Exclude the images and repeat all remaining entries exactly.

┄┄┄┄┄┄

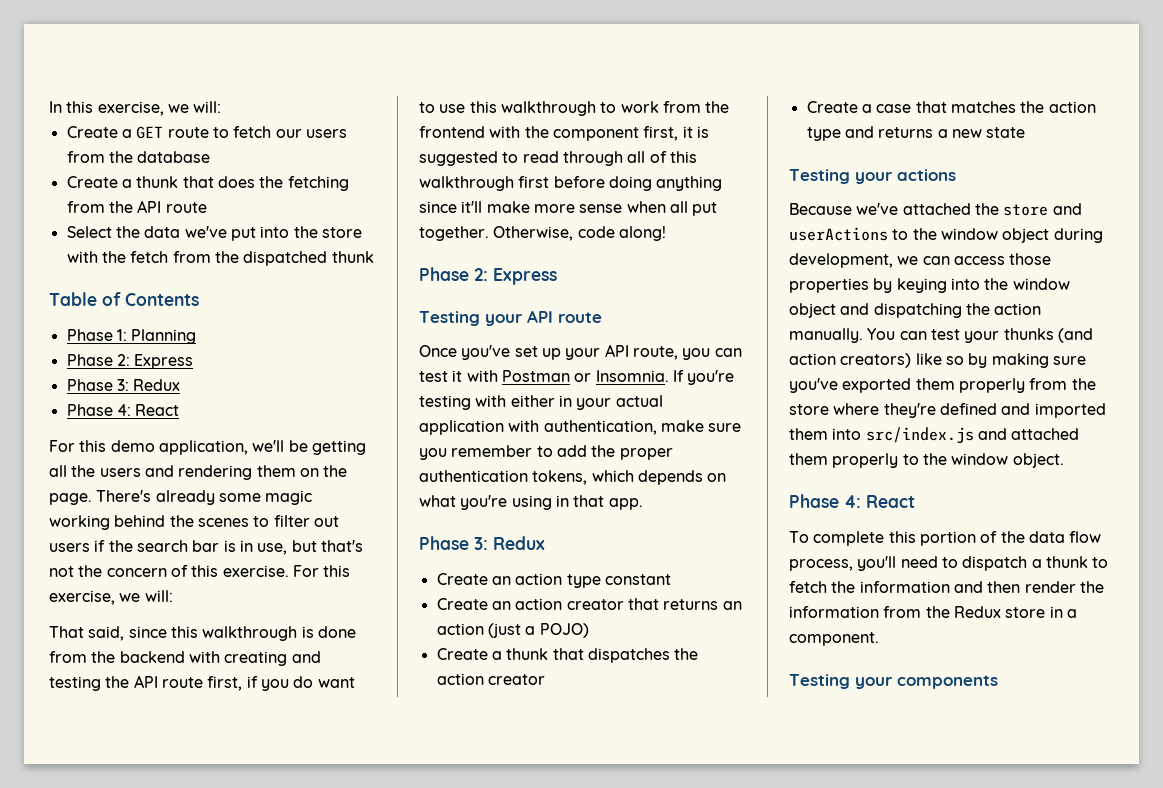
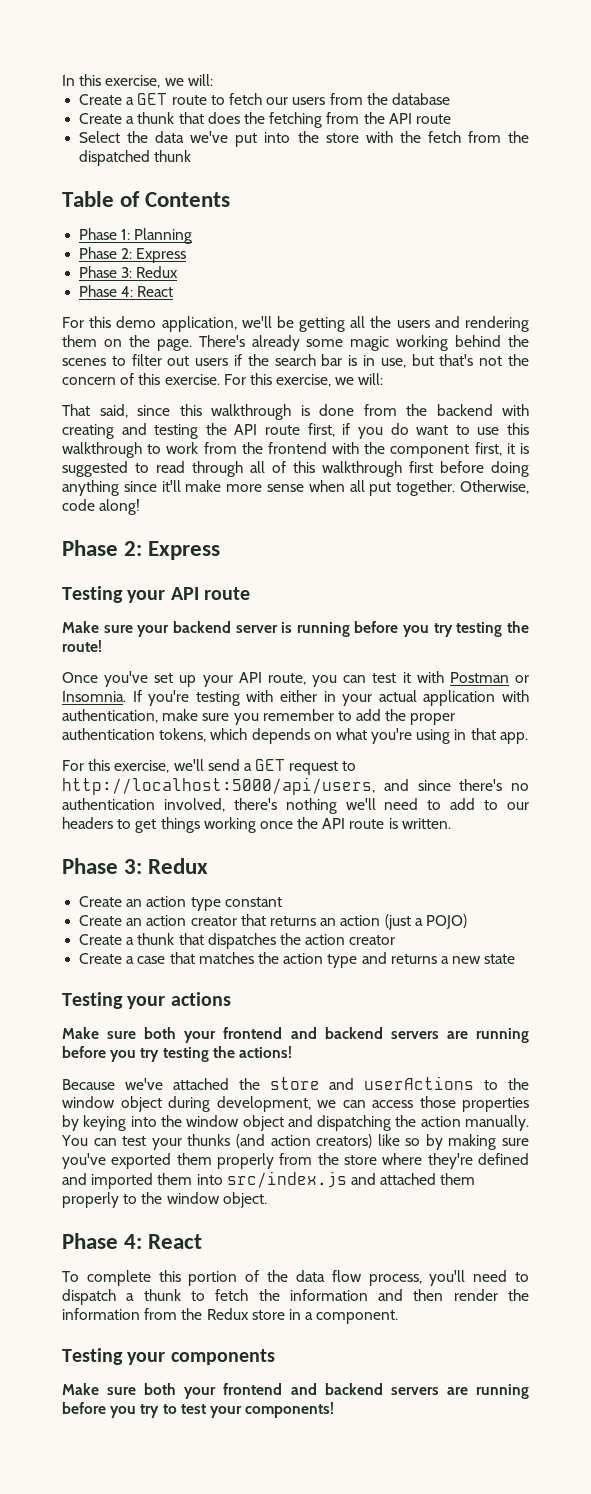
(602, 317) none -> [62,621,529,637] [62,640,102,652] // Make sure your backend server is running before you try testing the route!
(643, 504) none -> [62,759,357,775] [62,777,529,795] [62,798,530,814] [62,817,451,833] // For this exercise, we'll send a GET request to http://localhost:5000/api/users, and since there's no authentication involved, there's nothing we'll need to add to our headers to get things working once the API route is written.
(956, 175) none -> [62,1027,529,1043] [62,1046,292,1062] // Make sure both your frontend and backend servers are running before you try testing the actions!
(998, 682) none -> [62,1383,529,1399] [62,1402,335,1418] // Make sure both your frontend and backend servers are running before you try to test your components!

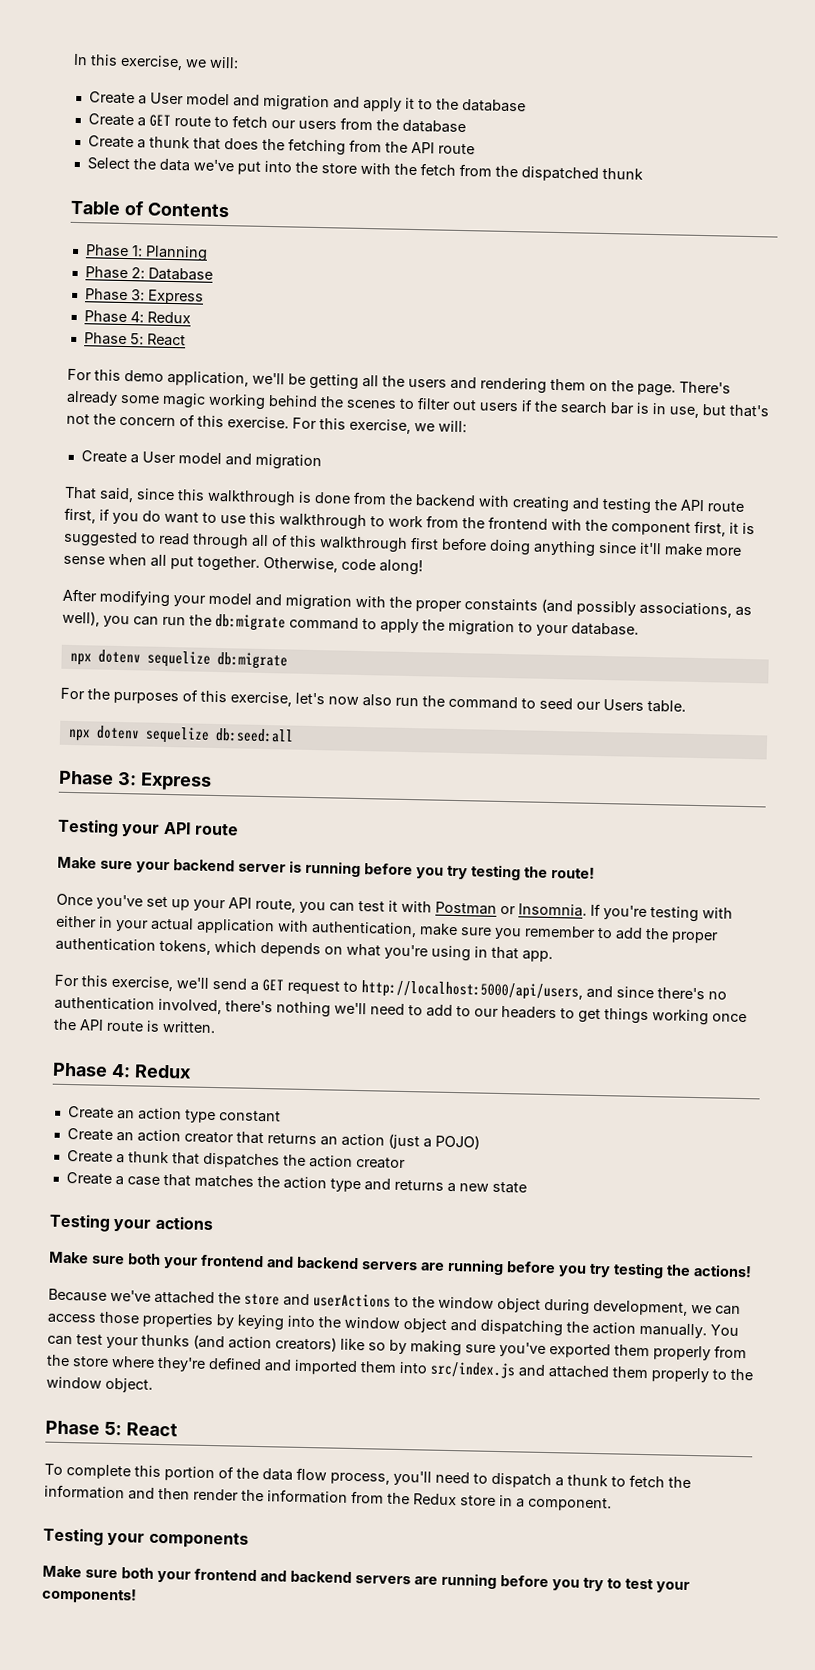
(213, 80) none -> [88,91,526,113] // Create a User model and migration and apply it to the database
(133, 253) none -> [147,267,213,281] [84,288,145,302] Database // Phase 3:
[121,267,133,278] 3: -> [129,311,144,323] 4:
[121,286,134,297] 4: -> [129,333,144,345] 5:
(384, 379) none -> [80,450,322,471] // Create a User model and migration
[62,540,143,556] // Phase 2: -> [62,588,752,618] [62,610,639,637] [69,649,288,670] [60,687,686,713] [67,725,294,744] [58,770,137,786] // After modifying your model and migration with the proper constaints (and possibly associations, as well), you can run the db:migrate command to apply the migration to your database. // npx dotenv sequelize db:migrate // For the purposes of this exercise, let's now also run the command to seed our Users table. // npx dotenv sequelize db:seed:all // Phase 3:
[124,859,143,874] 3: -> [110,1063,131,1078] 4:
[124,1234,143,1249] 4: -> [103,1421,122,1436] 5:

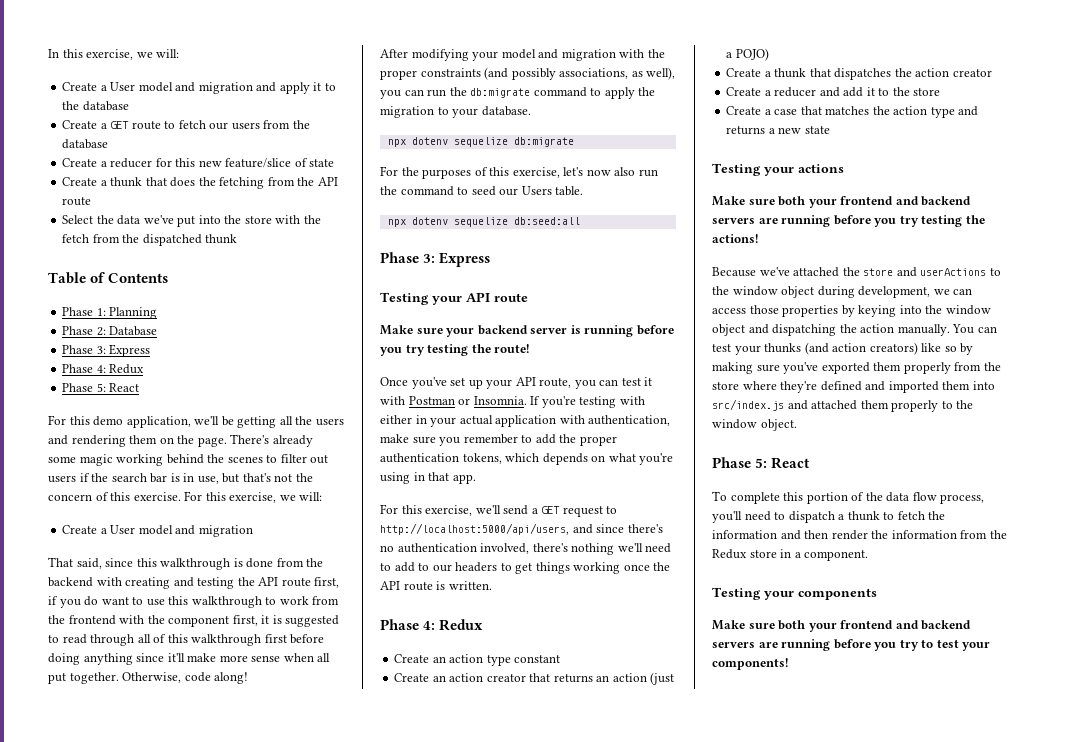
(466, 126) none -> [62,158,335,168] // Create a reducer for this new feature/slice of state
[464,598,538,612] constaints -> [420,68,481,77] constraints
(406, 1163) none -> [726,87,941,97] // Create a reducer and add it to the store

┄┄┄┄┄┄

**ANSWER TO THIS EXERCISE:**
(602, 317) none -> [62,621,529,637] [62,640,102,652] // Make sure your backend server is running before you try testing the route!
(643, 504) none -> [62,759,357,775] [62,777,529,795] [62,798,530,814] [62,817,451,833] // For this exercise, we'll send a GET request to http://localhost:5000/api/users, and since there's no authentication involved, there's nothing we'll need to add to our headers to get things working once the API route is written.
(956, 175) none -> [62,1027,529,1043] [62,1046,292,1062] // Make sure both your frontend and backend servers are running before you try testing the actions!
(998, 682) none -> [62,1383,529,1399] [62,1402,335,1418] // Make sure both your frontend and backend servers are running before you try to test your components!

(213, 80) none -> [88,91,526,113] // Create a User model and migration and apply it to the database
(133, 253) none -> [147,267,213,281] [84,288,145,302] Database // Phase 3:
[121,267,133,278] 3: -> [129,311,144,323] 4:
[121,286,134,297] 4: -> [129,333,144,345] 5:
(384, 379) none -> [80,450,322,471] // Create a User model and migration
[62,540,143,556] // Phase 2: -> [62,588,752,618] [62,610,639,637] [69,649,288,670] [60,687,686,713] [67,725,294,744] [58,770,137,786] // After modifying your model and migration with the proper constaints (and possibly associations, as well), you can run the db:migrate command to apply the migration to your database. // npx dotenv sequelize db:migrate // For the purposes of this exercise, let's now also run the command to seed our Users table. // npx dotenv sequelize db:seed:all // Phase 3:
[124,859,143,874] 3: -> [110,1063,131,1078] 4:
[124,1234,143,1249] 4: -> [103,1421,122,1436] 5:

(466, 126) none -> [62,158,335,168] // Create a reducer for this new feature/slice of state
[464,598,538,612] constaints -> [420,68,481,77] constraints
(406, 1163) none -> [726,87,941,97] // Create a reducer and add it to the store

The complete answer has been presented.